Shipping islands from a plugin
If your plugin includes interactive client-side components, set islandsDir to the absolute path of the directory containing them. Davaux scans that directory alongside the app's own src/islands/ and merges the results into a single client bundle — no extra configuration is required from the app author beyond enabling the plugin.
import { resolve } from 'node:path'
import type { DavauxPlugin } from 'davaux/config'
export function myPlugin(): DavauxPlugin {
return {
name: 'my-plugin',
islandsDir: resolve(import.meta.dirname, 'islands'),
}
}
Components inside the declared directory follow the same rules as reactive components — use the /** @jsxImportSource davaux/client */ pragma, export with reactive(), and keep props JSON-serialisable. App authors import and use them exactly like any other reactive component:
import SomeWidget from '@my-org/my-plugin/islands/SomeWidget.tsx'
export default definePage(() => (
<main>
<SomeWidget label="hello" />
</main>
))
See Islands for the full island authoring guide.
Example: a YAML front-matter page plugin
This example adds .page.yaml as a route type that renders a simple data dump page — a minimal but complete plugin:
import type { Plugin } from 'esbuild'
import type { DavauxPlugin } from 'davaux/config'
import { readFileSync } from 'node:fs'
function yamlPagePlugin(): Plugin {
return {
name: 'davaux-yaml-page',
setup(build) {
build.onLoad({ filter: /\.page\.yaml$/ }, (args) => {
const raw = readFileSync(args.path, 'utf-8')

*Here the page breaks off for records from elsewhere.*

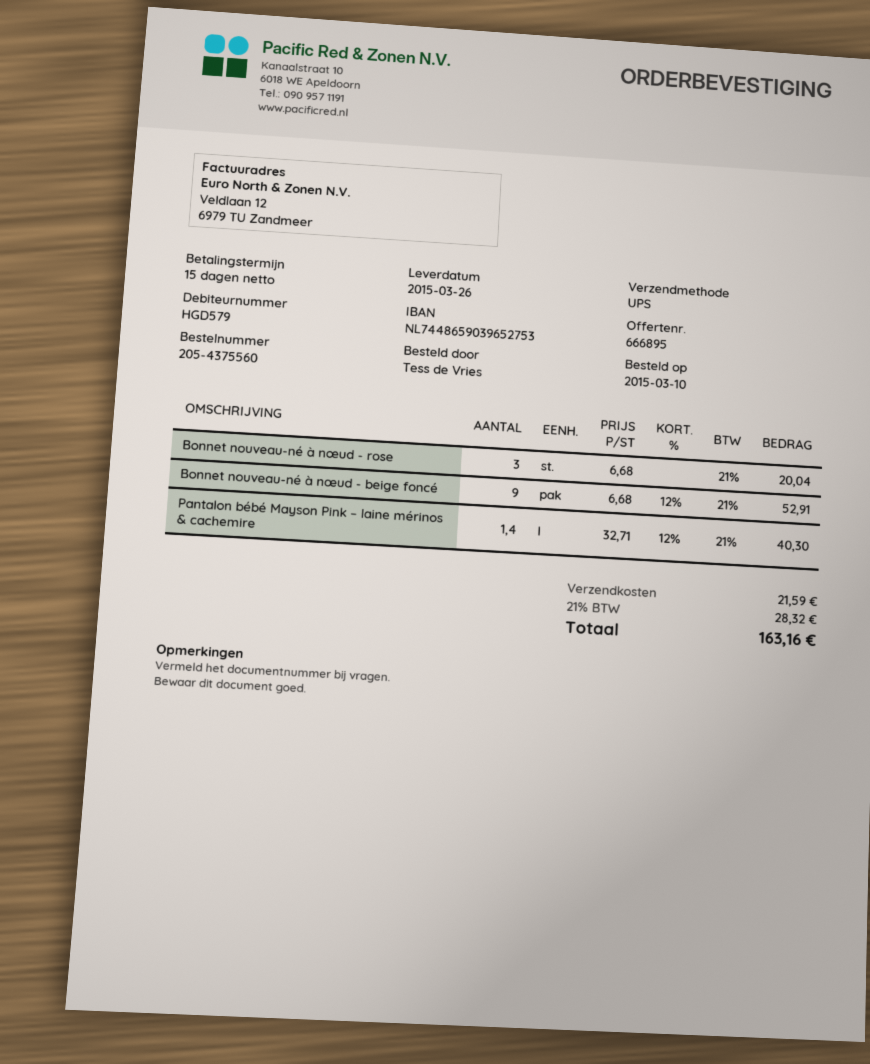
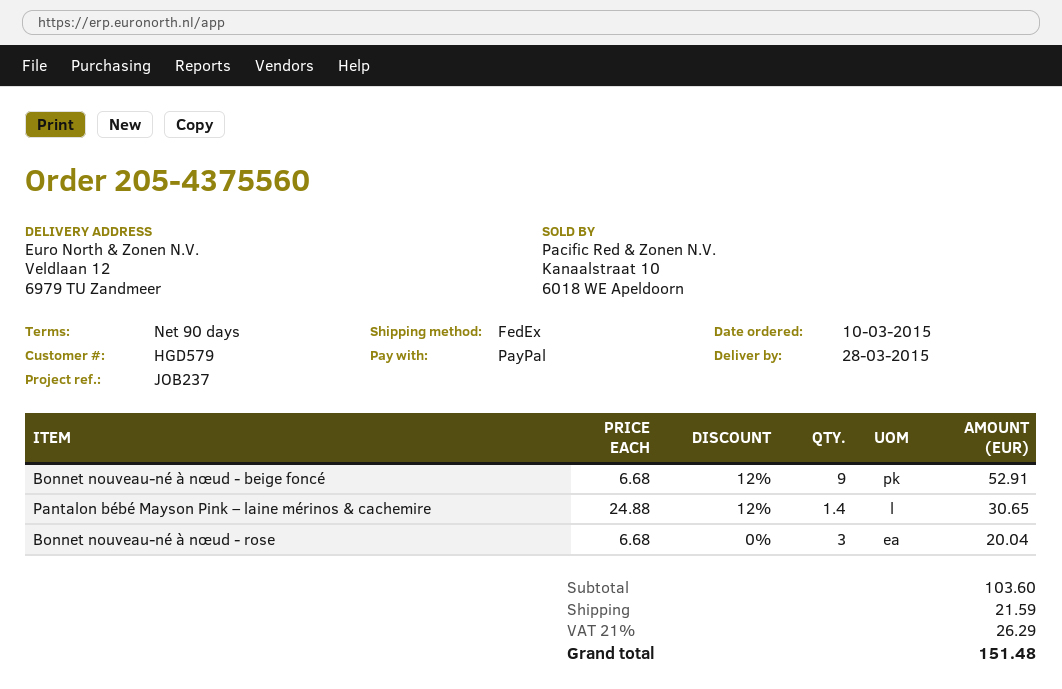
delivery date: 2015-03-26 -> 2015-03-28
payment terms: 15 days -> 90 days
shipping method: UPS -> FedEx
Pantalon bébé Mayson Pink – laine mérinos & cachemire: 1.4 x 32.71 - 12% = 40.30 -> 1.4 x 24.88 - 12% = 30.65
tax: 21% = 28.32 -> 21% = 26.29
total: 163.16 -> 151.48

// Real implementation would parse YAML; this serialises the raw string
const contents = `
import { definePage } from 'davaux'
export default definePage((ctx) => {
ctx.head.title = 'YAML Data'
return \`<pre>\${${JSON.stringify(raw)}}</pre>\`
})
`
return { contents, loader: 'ts' }
})
},
}
}
export function yaml(): DavauxPlugin {
return {
name: 'davaux-yaml',
esbuild: [yamlPagePlugin()],
scanner: { suffixes: [['.page.yaml', 'page']] },
}
}
esbuild plugin context
Davaux runs three separate esbuild build contexts:
- Server routes — all files under
src/routes/; island imports are auto-wrapped server-side - Islands client bundle — app islands from
src/islands/plus any directories declared via pluginislandsDir, plus reactive components auto-detected from pluginsrcDirs, all recompiled with the client JSX runtime - User client bundle —
src/client.tsif present
Your plugin's esbuild array is added to all three contexts. If your transform only makes sense in one context (e.g. a server-only loader), check the build options or use a filter that matches only the relevant files.
Scanner suffixes
The scanner looks for files matching known suffixes to build the route manifest. Without registering a suffix, files with your custom extension are silently ignored even if they export the right define* wrappers.
The suffix registration format is [suffix, routeType]:
scanner: {
suffixes: [
['.page.md', 'page'], // GET page route
['.api.ts', 'get'], // explicit GET API route
]
}
Route type controls which HTTP methods the route responds to — 'page' responds to GET and HEAD, 'get' responds to GET only, and so on.